In determining whether a health insurance policy or contract pays on an expense-incurred basis, issuers must use the standards set forth in 11 NYCRR 52.5 and 52.6. Health insurance policies or contracts that exceed the benefit amounts in §§ 52.5 and 52.6 are deemed expense-incurred insurance in accordance with 11 NYCRR 360.2(c) and (f). Expense-incurred hospital, surgical, or medical insurance is subject to all requirements for comprehensive health insurance coverage under New York law including mandated benefits, minimum loss ratios, community rating for individual and small groups, prohibitions on annual and lifetime limits, and prohibitions on pre-existing condition limitations. The requirements under New York law are independent of federal law. While a limited benefits health insurance policy or contract may meet the definitions of excepted benefits in federal rules,4 no such excepted benefit status is recognized under New York law.

In addition, Insurance Law § 3103(a) provides that “…any policy of insurance or contract of annuity delivered or issued for delivery in this state in violation of any of the provisions of this chapter shall be valid and binding upon the insurer issuing the same, but in all respects in which its provisions are in violation of the requirements or prohibitions of this chapter it shall be enforceable as if it conformed with such requirements or prohibitions.” Therefore, a limited benefits health insurance policy or contract that exceeds the benefit amounts contained within §§ 52.5 and 52.6 is deemed expense-incurred hospital, surgical, or medical insurance and subject to all requirements for comprehensive health insurance coverage under New York law.

III. Conclusion

Issuers are advised that although policy or contract approval may have predated the ACA and changes to New York law, once a change in State law becomes effective, policies or contracts must comply with such law or terminate upon renewal. Issuers should review their coverage offerings to determine whether they issue limited benefits health insurance policies or contracts. Issuers that have in-force limited benefits health insurance policies or contracts should notify the Department immediately. Issuers shall either discontinue the limited benefits health insurance policies or contracts upon renewal, or submit amendments to the policies and contracts to the Department for approval so that they meet all statutory and regulatory requirements for comprehensive health insurance coverage. The Department will continue to fully enforce State requirements vigorously to ensure that limited benefits health insurance policies or contracts are not offered within New York unless they comply with all statutory and regulatory requirements for comprehensive health insurance coverage. If an issuer has issued such a policy or contract in violation of New York law, the Department expects the issuer to provide coverage in accordance with New York law.
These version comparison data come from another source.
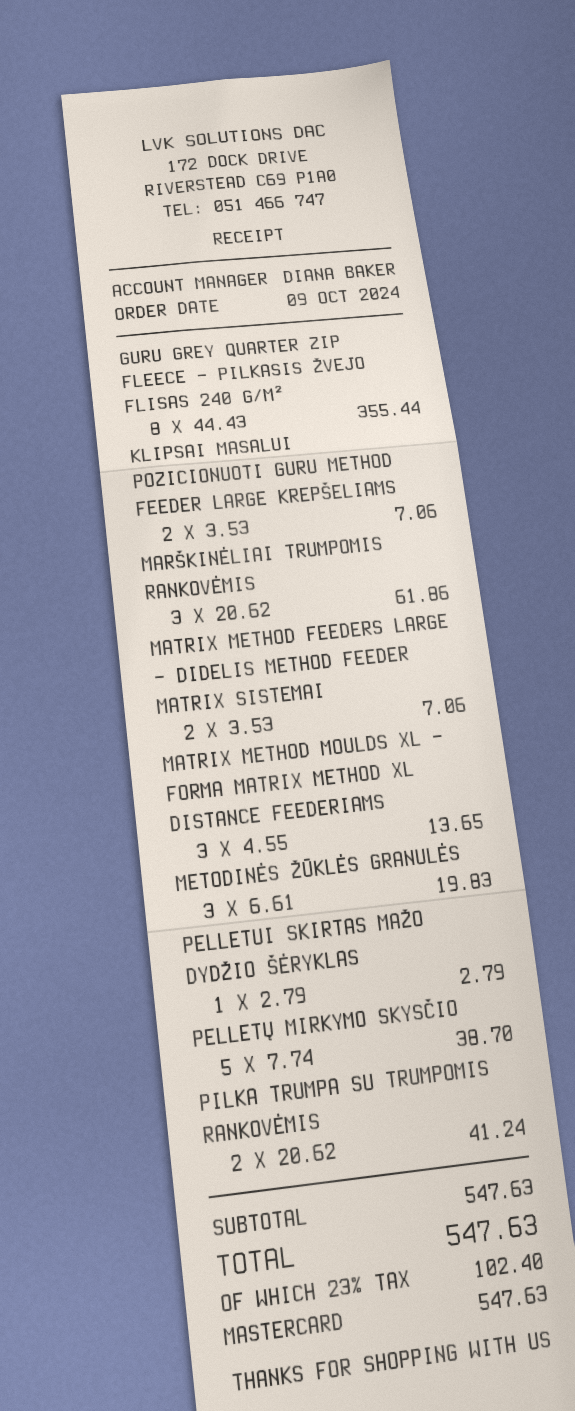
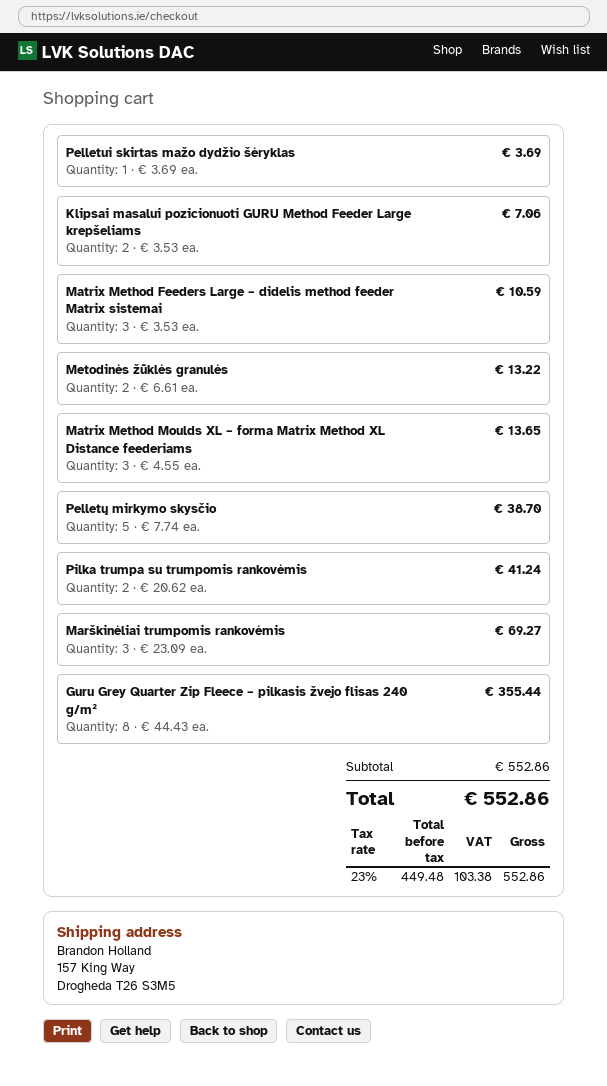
MARŠKINĖLIAI TRUMPOMIS RANKOVĖMIS: 3 x 20.62 = 61.86 -> 3 x 23.09 = 69.27
MATRIX METHOD FEEDERS LARGE – DIDELIS METHOD FEEDER MATRIX SISTEMAI: 2 x 3.53 = 7.06 -> 3 x 3.53 = 10.59
METODINĖS ŽŪKLĖS GRANULĖS: 3 x 6.61 = 19.83 -> 2 x 6.61 = 13.22
PELLETUI SKIRTAS MAŽO DYDŽIO ŠĖRYKLAS: 1 x 2.79 = 2.79 -> 1 x 3.69 = 3.69
subtotal: 547.63 -> 552.86
tax: 23% = 102.40 -> 23% = 103.38
total: 547.63 -> 552.86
Please direct any questions or notifications regarding this circular letter to Jason St. James, Senior Attorney, Health Bureau, New York State Department of Financial Services, One Commerce Plaza Albany, New York 12257 or by e-mail at [email protected].

Very truly yours,

Lisette Johnson
Bureau Chief, Health Bureau

1 The Department is unaware of any in-force limited benefits health insurance policies or contracts that are guaranteed renewable. In the event issuers have in-force guaranteed renewable limited benefits health insurance policies or contracts, they should contact the Department.

2 See Chapter 217 of the Laws of 2011 and Chapter 56 of the Laws of 2013.

3 Insurance Law §§ 3217-f and 4306-e and 11 NYCRR 52.71.

4 See 45 CFR 146.145(b) and 45 CFR 148.220.